On peut distinguer deux enjeux. D’abord, il s’agit pour nous de tenir la cadence sur les marchés classiques boostés par les énergies renouvelables. Ensuite, il nous faut absorber les marchés émergents. Pour réussir ce défi, notre filiale RESONANCE prend en charge les grands projets nationaux et les nouvelles activités (l’installation de bornes électriques, le biogaz…). Mais ces nouveaux marchés ne doivent pas nous faire oublier nos clients historiques qui sont le socle de notre activité. SOBECA, qui intervient sur les travaux de génie civil, restera notre filiale principale.
Au fond, les contraintes environnementales seraient plutôt des opportunités de croissance pour votre société ?
Absolument ! Photovoltaïque et biogaz sont des énergies d’avenir et des nouvelles perspectives d’activité pour nous, tout comme les bornes de recharge électriques. Néanmoins, il ne faut pas négliger l’investissement nécessaire en terme de formation. Aller vers de nouvelles activités nécessite aussi de former nos équipes à de nouveaux savoir-faire. C’est ce que nous nous employons à faire actuellement sur la construction et la maintenance des bornes électriques.
Quelles sont les perspectives de carrières que vous pouvez proposer aux jeunes ingénieurs ?
Notre croissance est souvent freinée par un manque de main‑d’œuvre, à tous les niveaux (cadres, ouvriers, chargés d’exploitation). Pourtant nous sommes une entreprise de travaux publics qui a beaucoup à offrir : des valeurs fortes, du savoir-faire, des moyens pour réussir.
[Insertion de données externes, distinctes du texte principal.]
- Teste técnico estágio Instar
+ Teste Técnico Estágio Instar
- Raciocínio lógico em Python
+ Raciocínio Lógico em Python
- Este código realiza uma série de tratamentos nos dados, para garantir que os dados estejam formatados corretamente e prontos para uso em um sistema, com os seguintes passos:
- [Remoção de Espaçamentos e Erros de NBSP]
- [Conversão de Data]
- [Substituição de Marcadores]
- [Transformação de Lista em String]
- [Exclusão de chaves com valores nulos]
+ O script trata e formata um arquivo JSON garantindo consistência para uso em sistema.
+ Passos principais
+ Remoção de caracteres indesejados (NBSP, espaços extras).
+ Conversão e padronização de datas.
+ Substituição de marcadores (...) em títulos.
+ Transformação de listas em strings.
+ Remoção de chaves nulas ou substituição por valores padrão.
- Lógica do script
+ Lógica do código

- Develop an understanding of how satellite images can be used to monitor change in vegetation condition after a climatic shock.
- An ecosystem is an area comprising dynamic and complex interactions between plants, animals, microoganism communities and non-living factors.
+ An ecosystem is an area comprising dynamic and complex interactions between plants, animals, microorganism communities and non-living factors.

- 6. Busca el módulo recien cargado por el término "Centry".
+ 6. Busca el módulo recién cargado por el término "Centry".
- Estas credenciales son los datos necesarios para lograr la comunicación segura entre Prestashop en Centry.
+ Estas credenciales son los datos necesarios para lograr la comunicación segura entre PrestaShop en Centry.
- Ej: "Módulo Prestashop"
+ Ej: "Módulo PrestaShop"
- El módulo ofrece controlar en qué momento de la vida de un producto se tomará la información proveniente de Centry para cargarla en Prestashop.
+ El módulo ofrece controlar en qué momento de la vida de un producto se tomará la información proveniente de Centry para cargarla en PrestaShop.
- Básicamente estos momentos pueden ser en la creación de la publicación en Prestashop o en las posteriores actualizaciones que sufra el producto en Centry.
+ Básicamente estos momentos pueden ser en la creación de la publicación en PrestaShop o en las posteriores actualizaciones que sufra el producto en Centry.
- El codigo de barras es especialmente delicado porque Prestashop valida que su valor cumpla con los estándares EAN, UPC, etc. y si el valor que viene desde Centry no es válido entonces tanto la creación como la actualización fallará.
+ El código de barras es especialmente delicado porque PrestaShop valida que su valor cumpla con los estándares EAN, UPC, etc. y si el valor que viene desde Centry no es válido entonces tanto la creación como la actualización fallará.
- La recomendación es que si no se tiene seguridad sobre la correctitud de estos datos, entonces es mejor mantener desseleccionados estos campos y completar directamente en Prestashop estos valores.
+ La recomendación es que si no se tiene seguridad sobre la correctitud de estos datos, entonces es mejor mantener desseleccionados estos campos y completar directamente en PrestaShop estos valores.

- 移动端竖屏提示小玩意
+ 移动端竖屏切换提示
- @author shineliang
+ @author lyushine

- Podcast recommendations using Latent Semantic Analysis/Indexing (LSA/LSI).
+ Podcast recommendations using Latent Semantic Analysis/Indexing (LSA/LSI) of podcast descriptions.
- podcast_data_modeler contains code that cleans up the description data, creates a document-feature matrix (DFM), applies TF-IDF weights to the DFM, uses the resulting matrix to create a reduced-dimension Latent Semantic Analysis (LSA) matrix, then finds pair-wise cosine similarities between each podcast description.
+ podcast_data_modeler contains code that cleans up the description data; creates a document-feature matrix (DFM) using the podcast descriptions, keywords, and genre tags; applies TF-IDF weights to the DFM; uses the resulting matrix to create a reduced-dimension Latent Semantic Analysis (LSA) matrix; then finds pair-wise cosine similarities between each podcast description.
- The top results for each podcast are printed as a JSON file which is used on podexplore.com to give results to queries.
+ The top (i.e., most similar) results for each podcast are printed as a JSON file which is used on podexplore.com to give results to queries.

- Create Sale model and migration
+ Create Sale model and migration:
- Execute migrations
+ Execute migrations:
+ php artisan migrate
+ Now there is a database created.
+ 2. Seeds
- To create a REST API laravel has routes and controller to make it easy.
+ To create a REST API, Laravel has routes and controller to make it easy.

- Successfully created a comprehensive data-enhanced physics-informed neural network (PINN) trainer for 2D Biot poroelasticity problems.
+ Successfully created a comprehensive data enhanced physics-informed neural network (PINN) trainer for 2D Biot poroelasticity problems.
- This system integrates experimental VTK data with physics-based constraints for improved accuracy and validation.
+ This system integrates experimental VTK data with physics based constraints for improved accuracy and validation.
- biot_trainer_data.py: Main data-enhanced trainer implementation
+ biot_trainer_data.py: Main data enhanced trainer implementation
Nous avons mis en place des parcours d’intégration qui permettent d’accueillir progressivement les nouveaux collaborateurs. Par ailleurs, nous misons beaucoup sur l’alternance (10 % de notre effectif avec un objectif d’embauche de 50 %). Pour y parvenir, nous proposons un tutorat structuré avec un suivi mensuel. Nous avons aussi noué des relations étroites avec de nombreuses écoles (tout niveau confondu) pour mieux nous faire connaître auprès des jeunes et faciliter nos recrutements.
Nous avons notamment besoin d’ingénieurs pour encadrer et manager. Pour s’intégrer et réussir, les ingénieurs sortis des grandes écoles doivent montrer un intérêt pour la production et le chantier (en général, ils y passent un an avant d’encadrer). Cette double compétence « manageur » et « opérationnel » est très importante chez nous.
Quelle place donnez-vous à l’innovation ?
Nous voulons avoir cinq ans d’avance dans notre secteur d’infrastructure et de travaux. Aux postes de direction, nous avons besoin d’ingénieurs à la fois visionnaires, conceptuels (process) et opérationnels. Nous consacrons beaucoup de moyens et d’investissement (2 % des résultats chaque année) sur 3 axes : digitalisation, mécanisation et formation. Nous développons des applications numériques : l’objectif est de digitaliser au maximum les process de gestion des travaux (préparation, planning, facturation, etc.).
La mécanisation doit permettre quant à elle de réduire les nuisances, l’accidentologie et la pénibilité. C’est un sujet passionnant pour des ingénieurs généralistes ! La formation est également dans notre ADN : nous avons construit une école interne « La Fabrik » et un hôtel à proximité de notre siège (Nord de Lyon) pour internaliser 90 % de nos formations avec une exigence beaucoup plus élevée que dans les centres de formation externes.